So I was clicking around on Instructables, and I ran across a guy who wanted to heat his pool. One of the commentors pointed him to this site. I evny the fact that I didn't think of it, but it is something I would have invented on my own if I wasn't okay with having cold water when it's hot as hell here. I just wear a wetsuit.

The guy who wanted advice on how to heat his pool wanted to put a 55 gallon drum in it so it's just above water level and light a huge fire in it. Big fire in your pool. Brilliant. I told him to seal the barrel, pipe in compressed air, and submerge the barrel, therfore getting the pool hotter faster. The concept of (gasp) a proper pool heater has not been mentioned. Of course, sealing and submerging the barrel takes away most of the fun of having a bonfire in the middle of your pool.
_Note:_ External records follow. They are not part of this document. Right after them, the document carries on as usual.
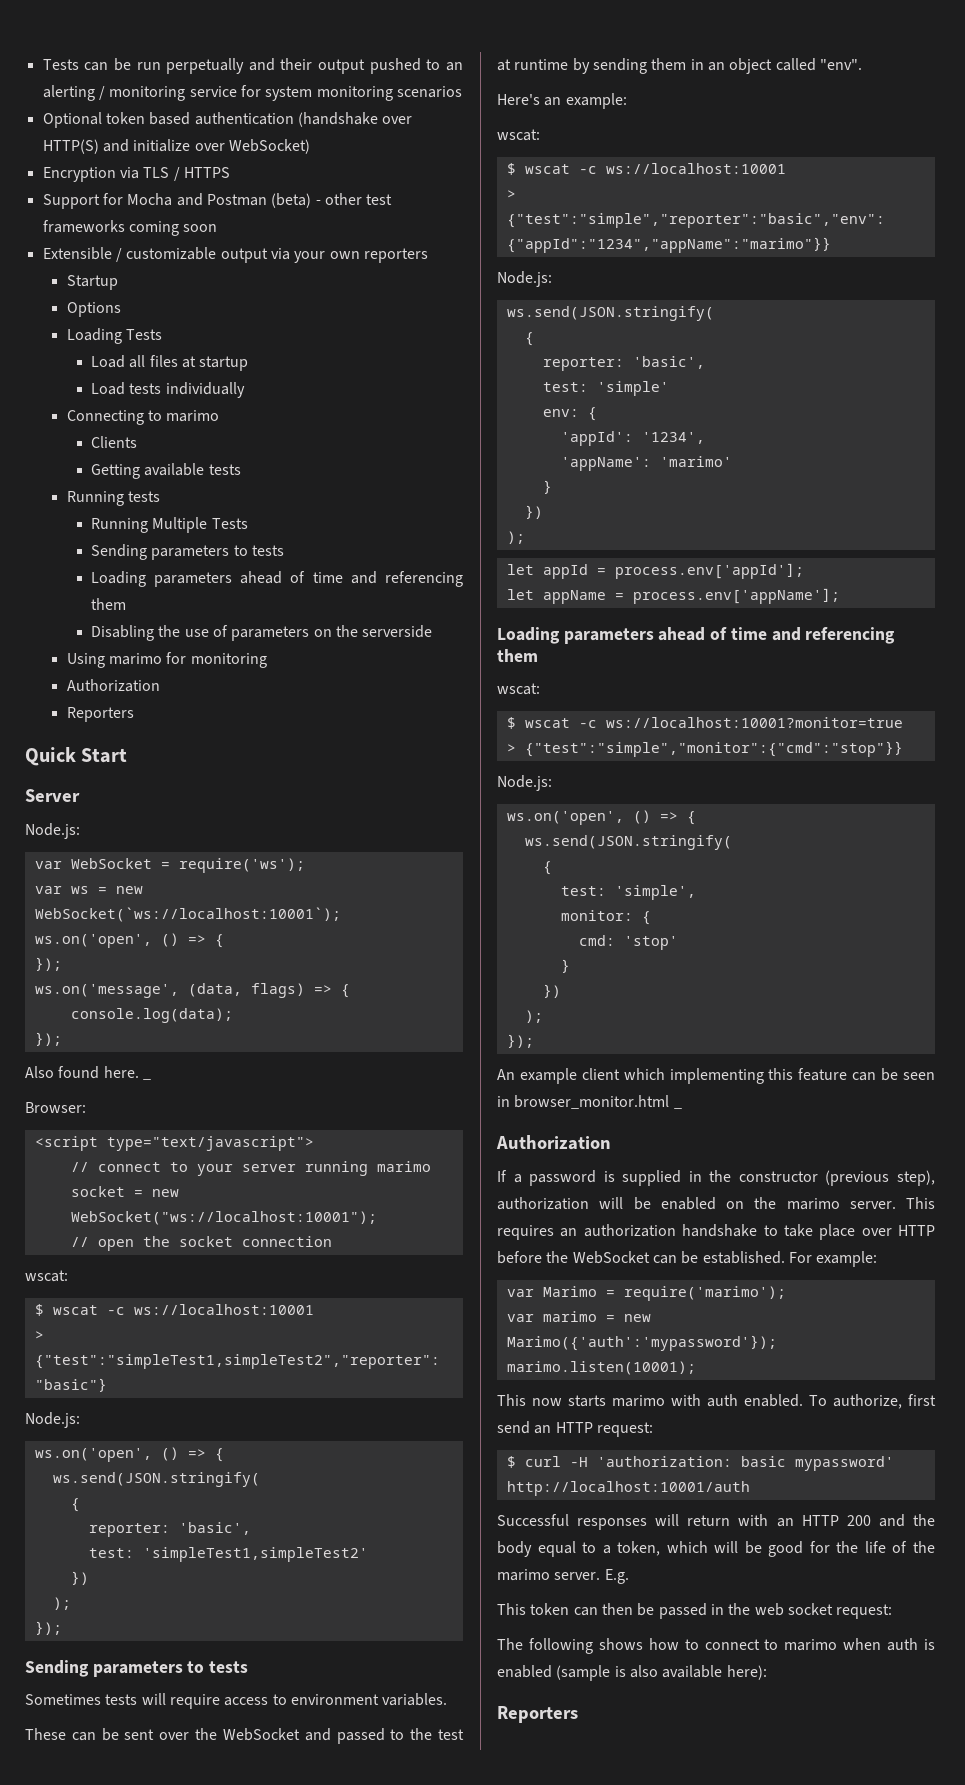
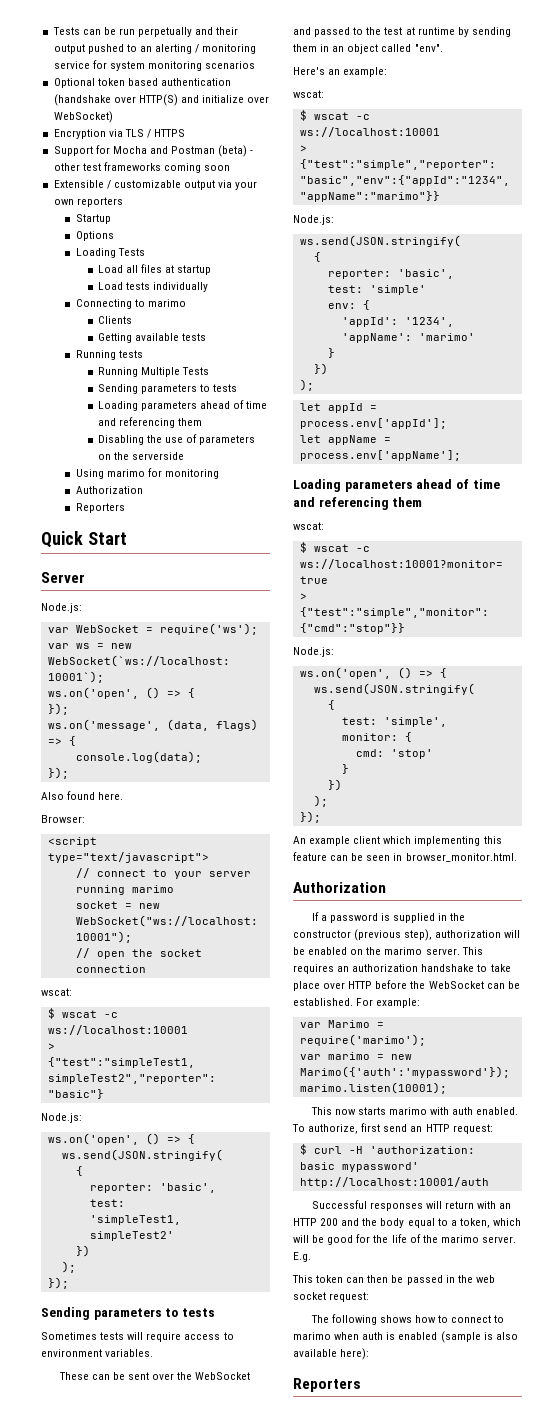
[142,1078,151,1080] _ -> (124, 796) none
[514,1095,682,1109] browser_monitor.html _ -> [405,853,517,862] browser_monitor.html.

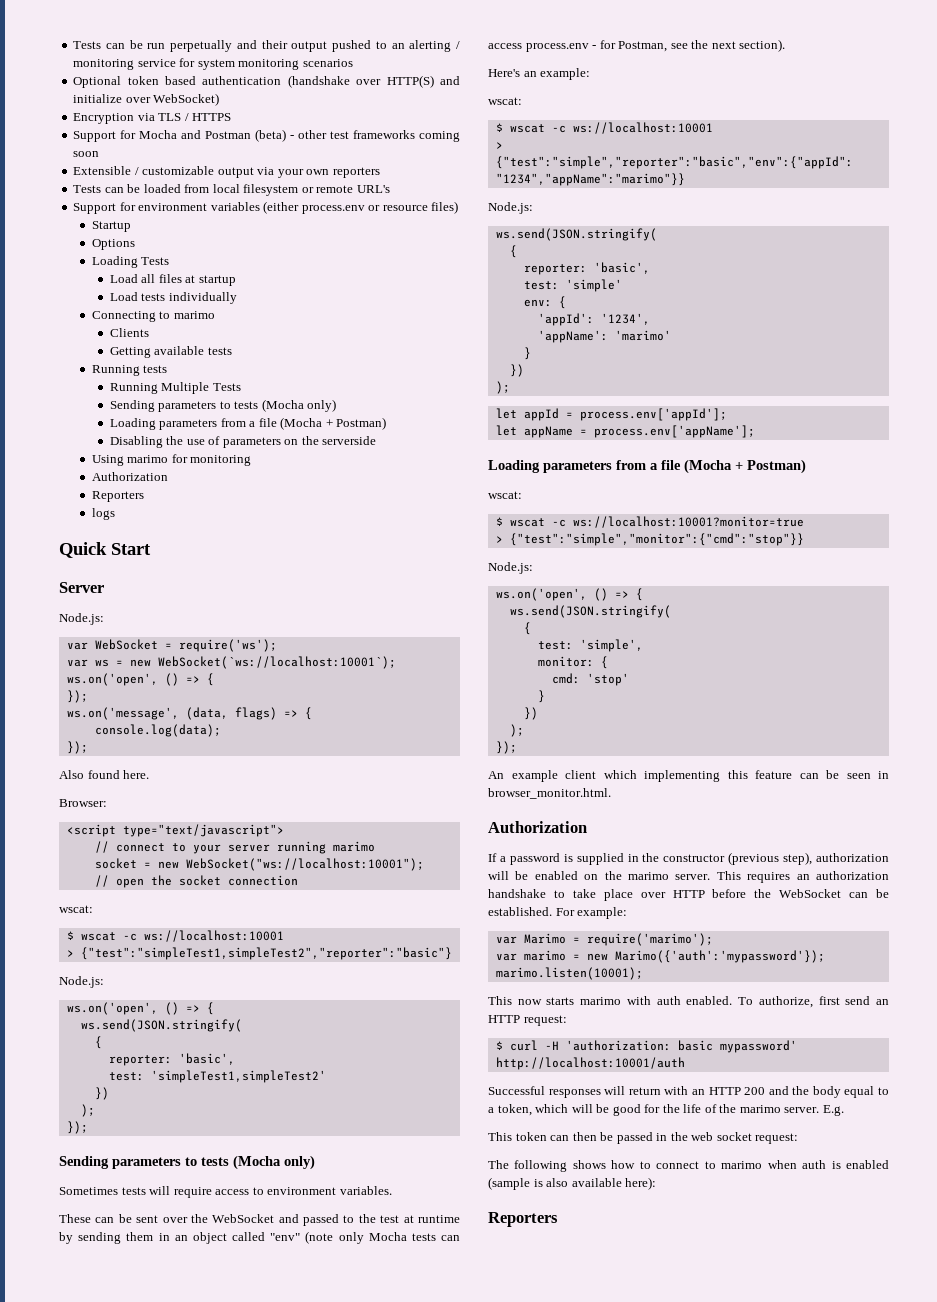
(123, 202) none -> [73,184,390,196] [73,201,459,214] // Tests can be loaded from local filesystem or remote URL's // Support for environment variables (either process.env or resource files)
[98,400,268,411] [98,417,203,428] // Loading parameters ahead of time and referencing them -> [261,399,337,412] [109,417,387,430] (Mocha only) // Loading parameters from a file (Mocha + Postman)
(125, 508) none -> [91,508,115,520] // logs
(215, 1312) none -> [233,1155,315,1170] (Mocha only)
[414,44,443,52] "env". -> [270,1231,461,1244] [488,39,786,52] "env" (note only Mocha tests can access process.env - for Postman, see the next section).
[416,479,500,489] [293,497,423,510] ahead of time and referencing them -> [616,459,806,474] from a file (Mocha + Postman)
If we ever have an inground pool installed instead of our aboveground vinyl Thing, I'll make a point of biulding in a firebox. I want a fire in the middle of my pool, too. I do declare that's the best idea since flashpowder in small paper balls shipped in unpadded boxes. (a.k.a. Popper fireworks). Maybe I'll even install a full barbeque firepit in the middle of the pool. Forget swim-up bars, how about a swim-up rib roast?

Friday, May 30, 2008

Get up and get out of here. Now.

You are never too poor for good toilet paper. Even if you have to steal it. Some folks, when leaving a hotel room, go down a cehcklist: Ashtray? Check. Towels? Check. Shampoo? Check. Coffee? Check. Toilet paper? Check. Personally, my checklist is, Shampoo? Check. Coffee? Check. Styrofoam cups? Check. Toilet paper? Check. Apparently I'm not the only one.

If your suitcase contains all the shampoo and coffee from every hotel you've ever stayed in, you might be a redneck. Of course, you're paying to have consumed that stuff anyway.
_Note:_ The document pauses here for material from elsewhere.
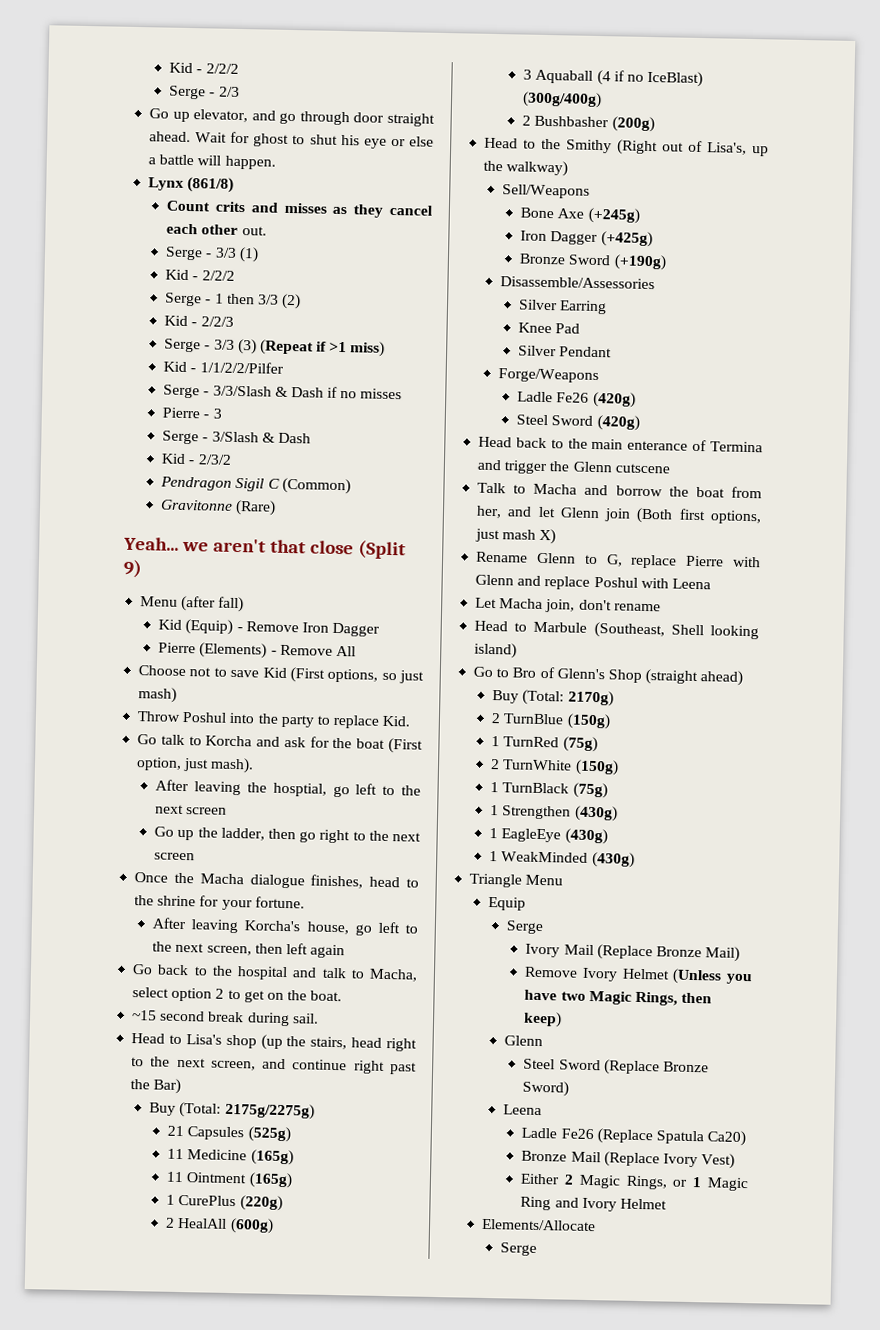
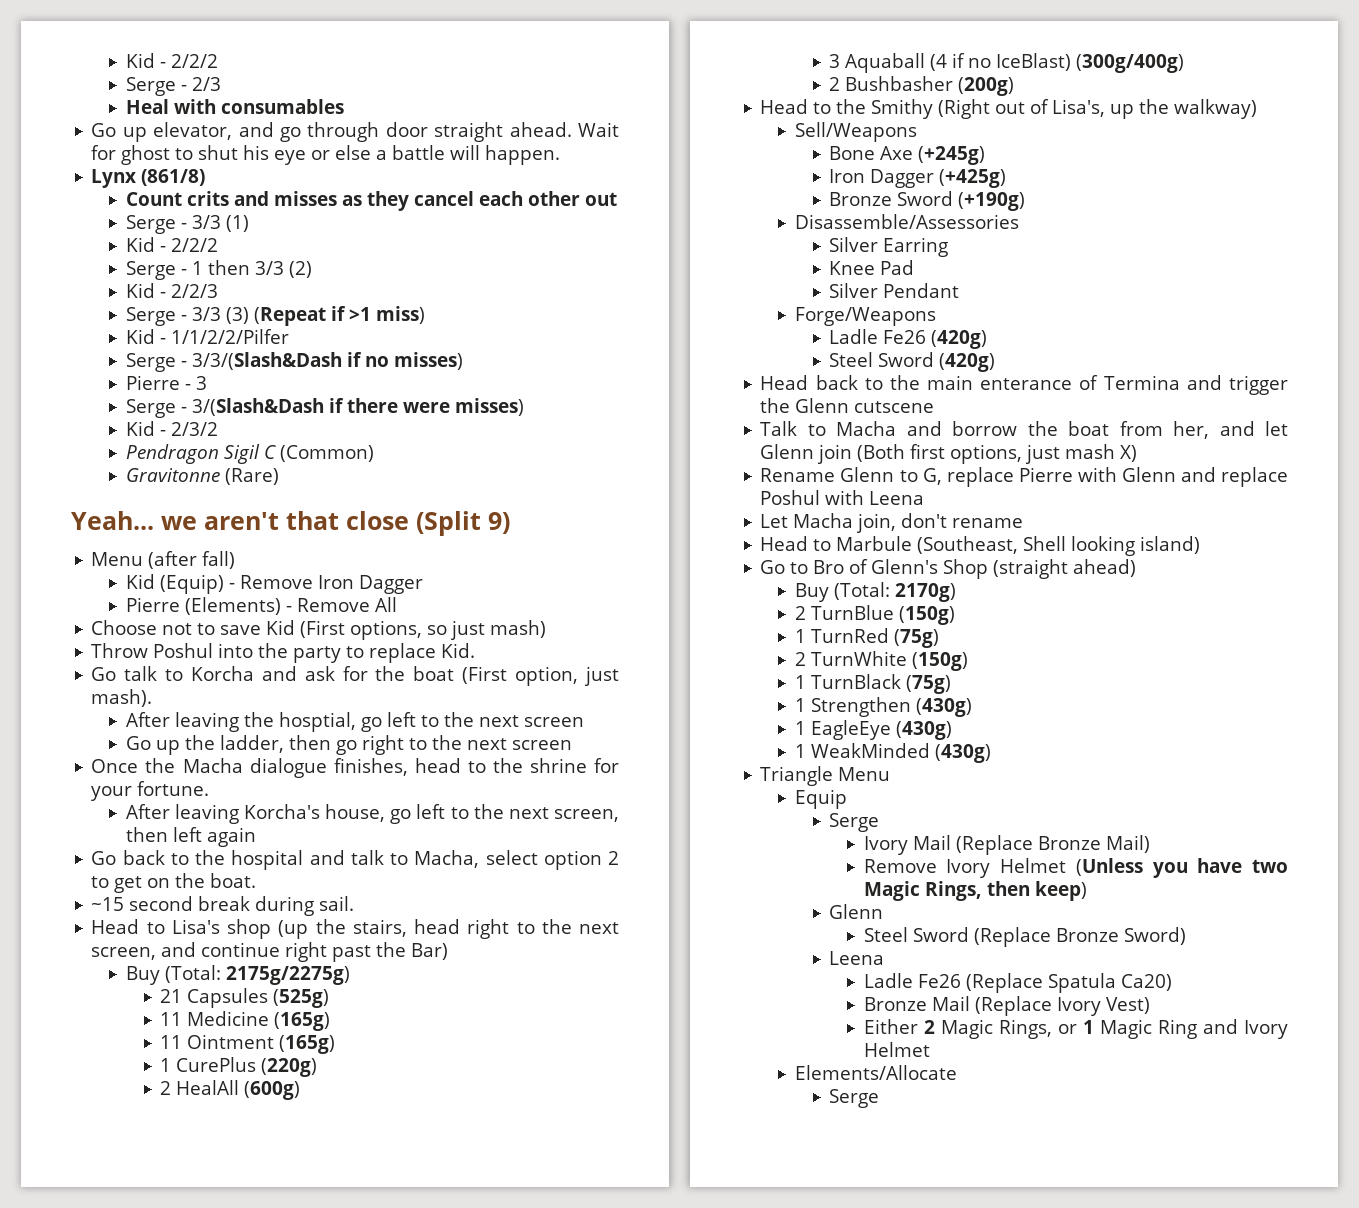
(240, 91) none -> [125,99,344,114] // Heal with consumables
[241,226,267,236] out. -> [584,192,617,206] out
[212,385,403,400] 3/3/Slash & Dash if no misses -> [191,352,463,370] 3/3/(Slash&Dash if no misses)
[211,431,311,444] 3/Slash & Dash -> [191,398,524,416] 3/(Slash&Dash if there were misses)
One time we even took the Do Not Dsturb sign because the damn hook part ripped off while we were trying to get it over the doorknob. We duct taped it to our car window while we slept in our seats the next night.
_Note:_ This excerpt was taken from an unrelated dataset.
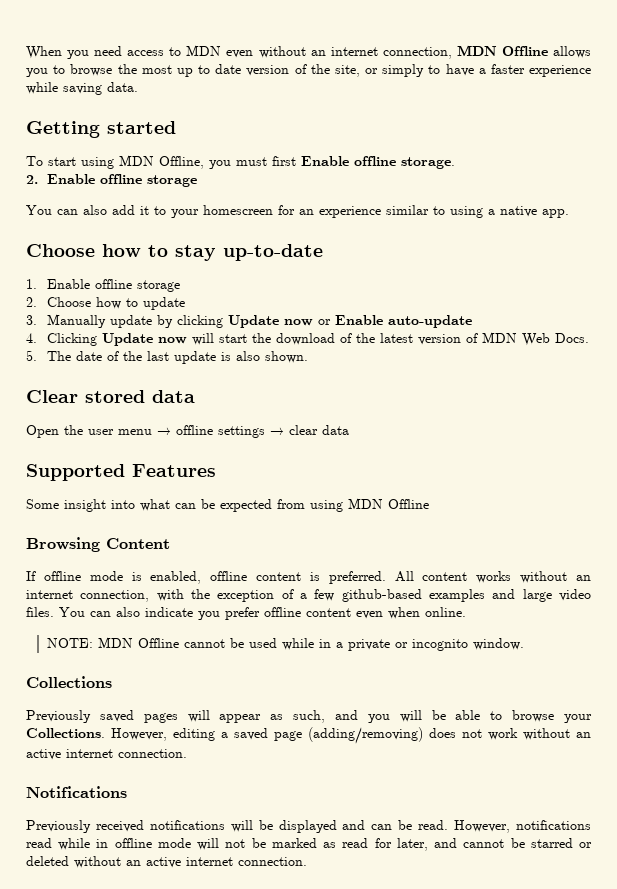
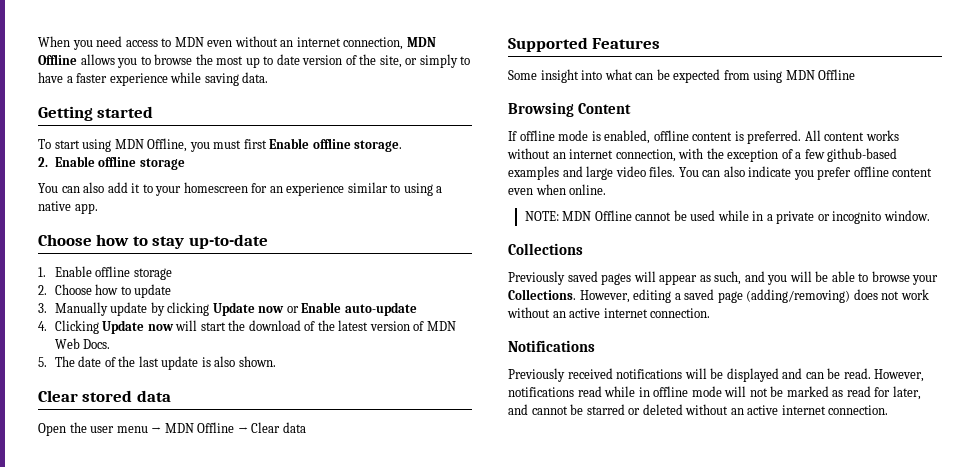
[176,425,318,438] offline settings → clear -> [164,422,281,433] MDN Offline → Clear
I've noticed that the coffee quality decreases as hotel fanciness increases, and vice versa. Seriously, have you ever had Sheraton coffee? You don't want to. The only exception was the fancy hotel in Kona Hawaii, but that figures. The Motel 6 in one little podunk town in South Dakota that we stayed in on our way to Sturgis had the best coffee I ever had. I made a point of getting six bags.

My theory about this is that the shitholes want you to get up and get the hell outta there as soon as possible, so that they can move the next people in. And they know you'll come back for the coffee if you're ever in town again.

Of course, hotels actually have functional toilet paper. Truckstop toilet paper is translucent. You want a couple of rolls in your suitcase that won't get number two all over your hand. No wonder so many people keep a stock of toilet paper from the hotels they've stayed in on a road trip.

Gearhead habits and redneck lawns

If you cried at the end of World's Fastest Indian, you're probably a bit of a gearhead. I'll pass you the Kleenex.

If you sell cowboy furniture, walking sticks, and steel roses to pay for your Indian habit, you might be a gearhead.

If you have over five hundred horses in your garage and none of them are animals, you might be a gearhead.

If the first time you saw your house on Google Earth you couldn't help but say, "Man, what a dump!" before you realized, oh, that's our house, you might be a redneck. In my defense, that was right after we bought it as an abandoned property.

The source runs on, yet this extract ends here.